Exercise objective:
Between the line containing "[264,465,302,476] &rarr ->" and the line containing "(271, 549) none" lies a run of lines; give that run again exactly, with both of those lines, and nothing else from the entries below.

Segment Start: Data for the task

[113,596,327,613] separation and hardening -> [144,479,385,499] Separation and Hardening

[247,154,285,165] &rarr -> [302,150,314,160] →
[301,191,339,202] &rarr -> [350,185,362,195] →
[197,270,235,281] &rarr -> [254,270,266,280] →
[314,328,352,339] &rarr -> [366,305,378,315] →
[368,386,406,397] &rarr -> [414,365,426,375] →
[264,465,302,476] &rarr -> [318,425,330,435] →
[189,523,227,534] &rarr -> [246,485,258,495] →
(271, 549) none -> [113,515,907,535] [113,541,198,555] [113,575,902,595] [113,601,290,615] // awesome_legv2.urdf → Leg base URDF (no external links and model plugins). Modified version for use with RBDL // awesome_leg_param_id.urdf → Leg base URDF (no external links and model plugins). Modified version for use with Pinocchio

Segment End: Data for the task
Segment Start: Data for the task

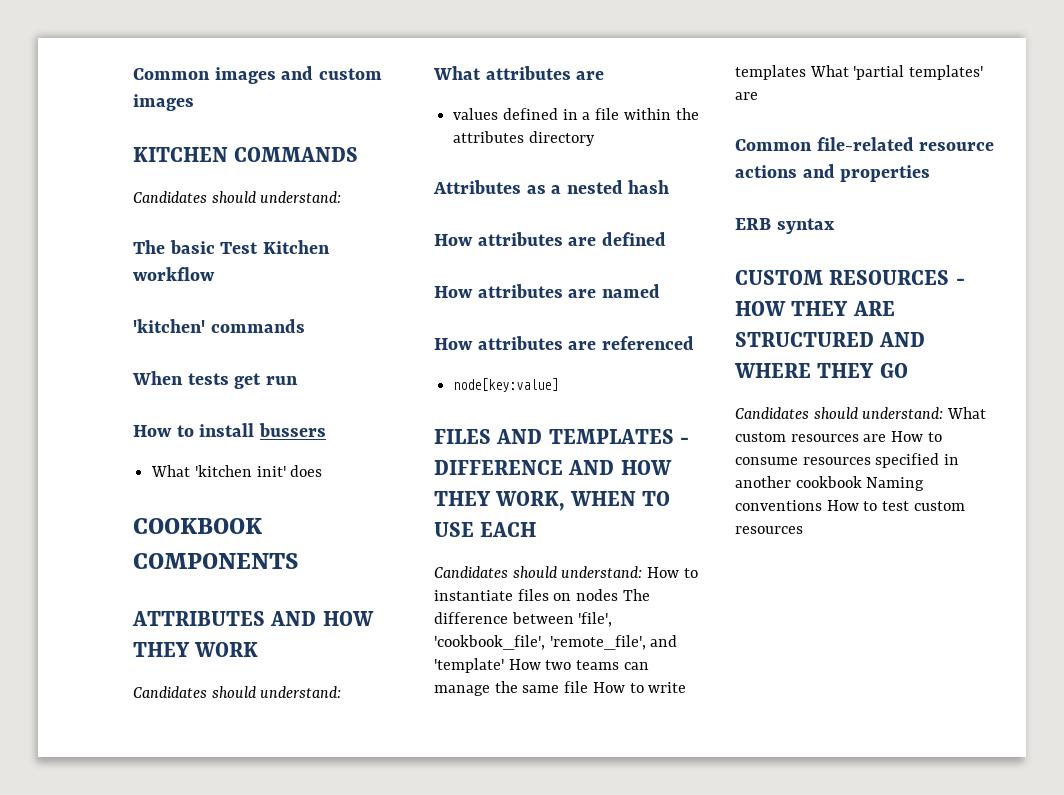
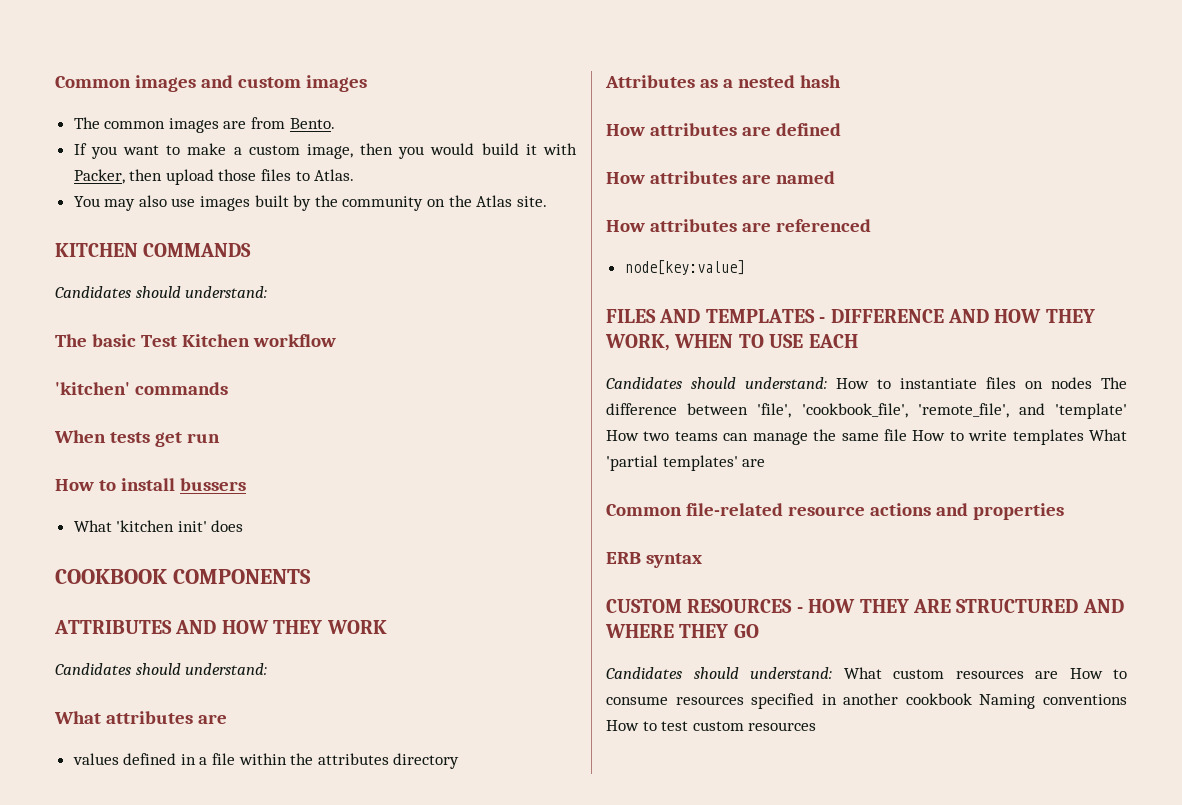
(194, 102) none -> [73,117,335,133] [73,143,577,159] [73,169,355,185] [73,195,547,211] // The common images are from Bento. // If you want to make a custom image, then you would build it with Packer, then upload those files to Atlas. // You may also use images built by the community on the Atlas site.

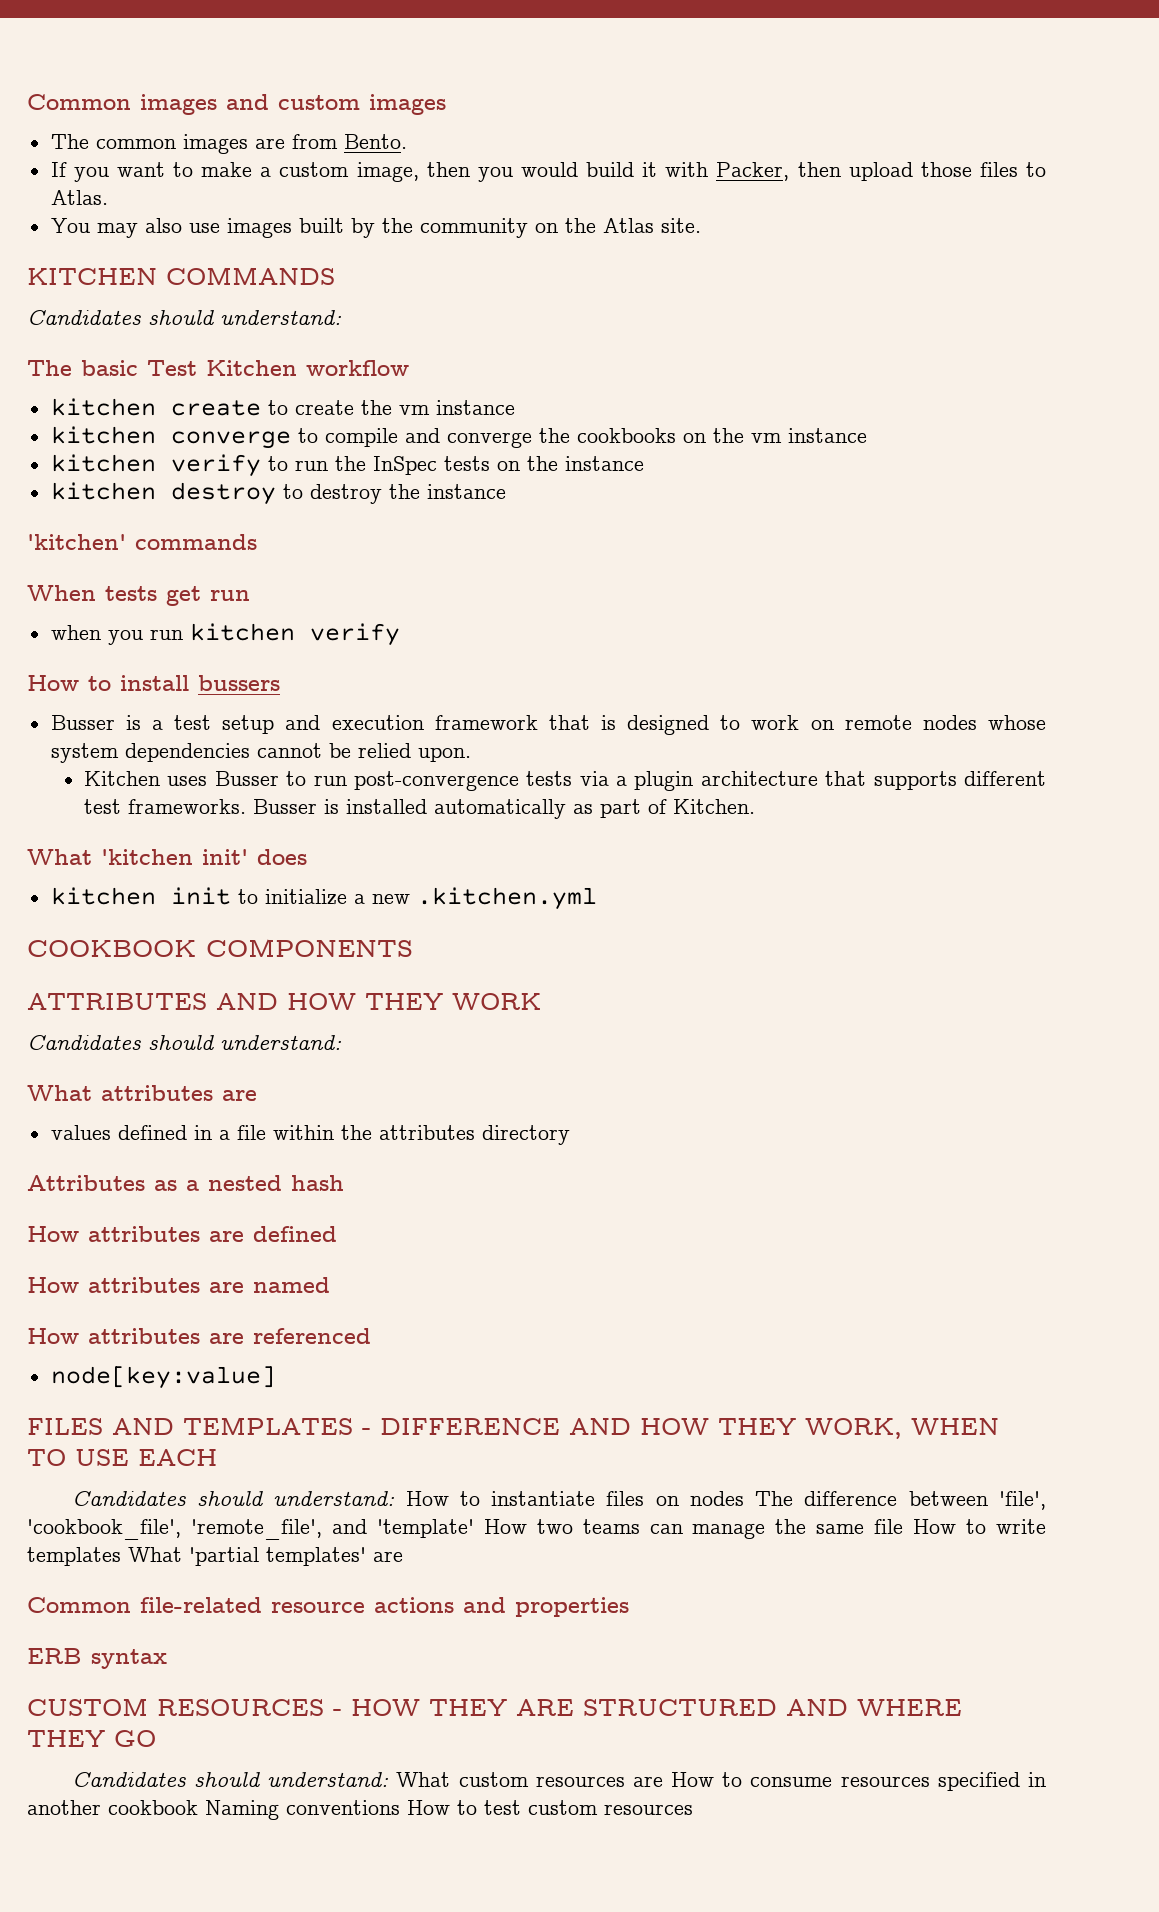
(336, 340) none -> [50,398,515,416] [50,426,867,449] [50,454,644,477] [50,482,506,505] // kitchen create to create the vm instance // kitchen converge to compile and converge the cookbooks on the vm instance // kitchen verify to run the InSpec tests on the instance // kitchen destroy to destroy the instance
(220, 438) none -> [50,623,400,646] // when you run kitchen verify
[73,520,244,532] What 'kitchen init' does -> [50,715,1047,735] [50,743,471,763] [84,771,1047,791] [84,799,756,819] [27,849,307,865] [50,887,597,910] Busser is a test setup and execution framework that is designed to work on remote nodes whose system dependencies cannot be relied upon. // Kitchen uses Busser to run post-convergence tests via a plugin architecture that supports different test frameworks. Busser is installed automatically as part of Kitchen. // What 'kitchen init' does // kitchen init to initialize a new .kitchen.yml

Segment End: Data for the task

Solved problem:
[264,465,302,476] &rarr -> [318,425,330,435] →
[189,523,227,534] &rarr -> [246,485,258,495] →
(271, 549) none -> [113,515,907,535] [113,541,198,555] [113,575,902,595] [113,601,290,615] // awesome_legv2.urdf → Leg base URDF (no external links and model plugins). Modified version for use with RBDL // awesome_leg_param_id.urdf → Leg base URDF (no external links and model plugins). Modified version for use with Pinocchio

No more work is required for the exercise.